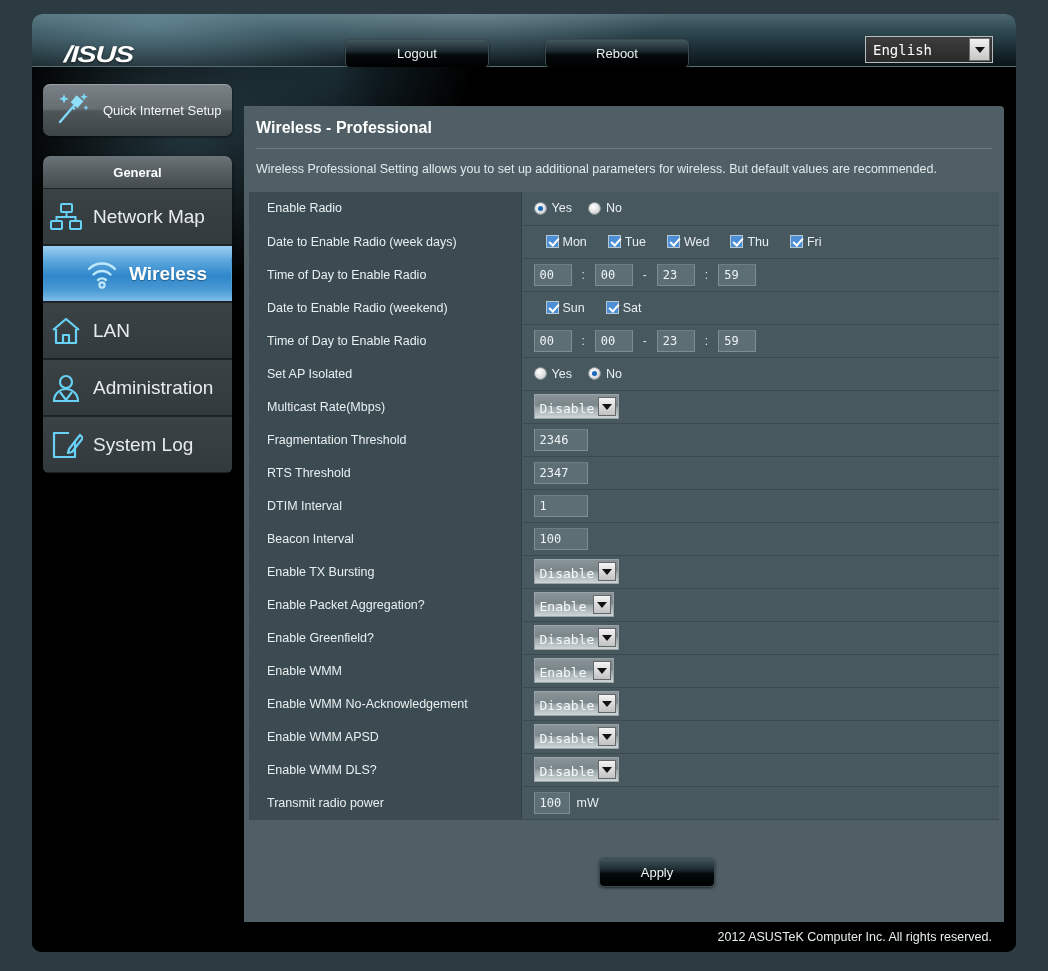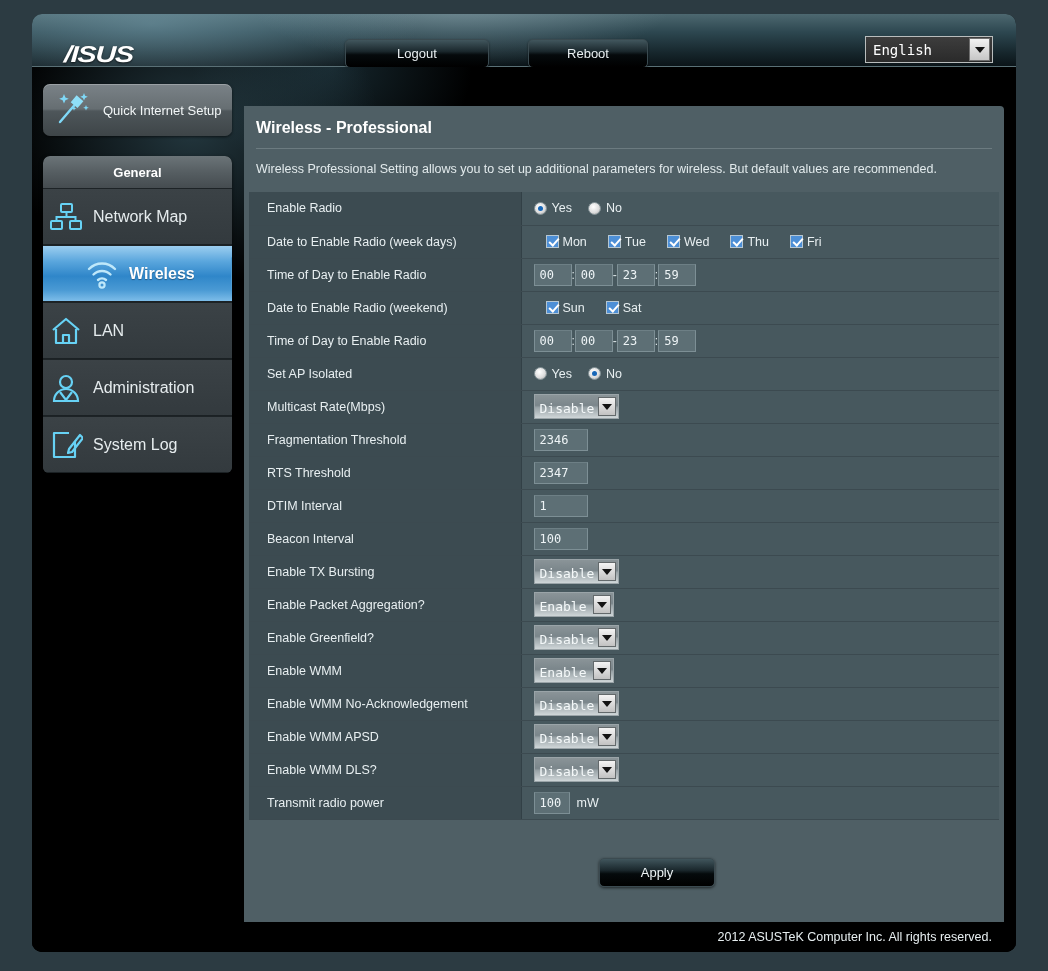--- a/index.html
+++ b/index.html
@@ -65,21 +65,21 @@
     border: 1px solid #3a4a50;
     border-radius: 5px;
     background: linear-gradient(180deg, #41565d 0%, #1b282d 42%, #050a0c 55%, #000 100%);
     color: #e9eff1;
     font-size: 13px;
     font-family: "Liberation Sans", sans-serif;
     cursor: pointer;
     box-shadow: 0 1px 2px rgba(0,0,0,.6);
   }
   #logout-button { left: 313px; width: 144px; }
-  #reboot-button { left: 496px; width: 120px; }
+  #reboot-button { left: 513px; width: 144px; }
 
   #language-select {
     position: absolute;
     left: 833px; top: 22px;
     width: 128px; height: 27px;
     background: linear-gradient(180deg, #3d3d3d 0%, #2a2a2a 100%);
     border: 1px solid #b9bdbd;
     display: flex;
     align-items: center;
     cursor: pointer;
@@ -152,21 +152,21 @@
   .nav-item {
     position: relative;
     height: 57px;
     display: flex; align-items: center;
     background: linear-gradient(180deg, #3b4246 0%, #333a3e 100%);
     border-top: 1px solid #1d2326;
     border-bottom: 1px solid #1b2124;
     cursor: pointer;
   }
   .nav-item .nav-icon { width: 46px; flex: 0 0 46px; display: flex; justify-content: center; }
-  .nav-item .nav-label { color: #e6ecee; font-size: 16px; padding-left: 4px; }
+  .nav-item .nav-label { color: #e6ecee; font-size: 19px; padding-left: 4px; }
   .nav-item.active {
     background: linear-gradient(180deg, #9ccef0 0%, #5aa6dd 28%, #2f86c9 55%, #4a9ad4 80%, #7dbde9 100%);
     padding-left: 36px;
   }
   .nav-item.active .nav-label { font-weight: bold; color: #fff; text-shadow: 0 1px 1px rgba(0,0,0,.35); }
   .nav-item.active::after {
     content: "";
     position: absolute;
     right: -17px; top: 11px;
     width: 0; height: 0;
@@ -303,21 +303,21 @@
     border-top-color: #6d7f85;
     color: #eef4f6;
     font-family: "DejaVu Sans Mono", monospace;
     font-size: 12px;
     padding: 0 5px;
     outline: none;
   }
   .in-time { width: 38px; }
   .in-num  { width: 54px; }
   .in-pow  { width: 36px; }
-  .time-row { display: flex; align-items: center; gap: 0; }
+  .time-row { display: flex; align-items: center; gap: 10px; }
   .time-sep { color: #dde6e8; font-size: 12px; }
 
   .sel-wrap {
     display: inline-flex;
     align-items: stretch;
     height: 25px;
     background: linear-gradient(180deg, #8a9498 0%, #7b868b 45%, #9aa4a8 55%, #cfd6d8 100%);
     border: 1px solid #9aa4a8;
     cursor: pointer;
   }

━━━━━━━━━━━━━━━━━━━━━━━━━━━━━━

§ What this task involves: Of all the lines in the entries, count those with the string "active", and report only that number.

§ Output for this task: 3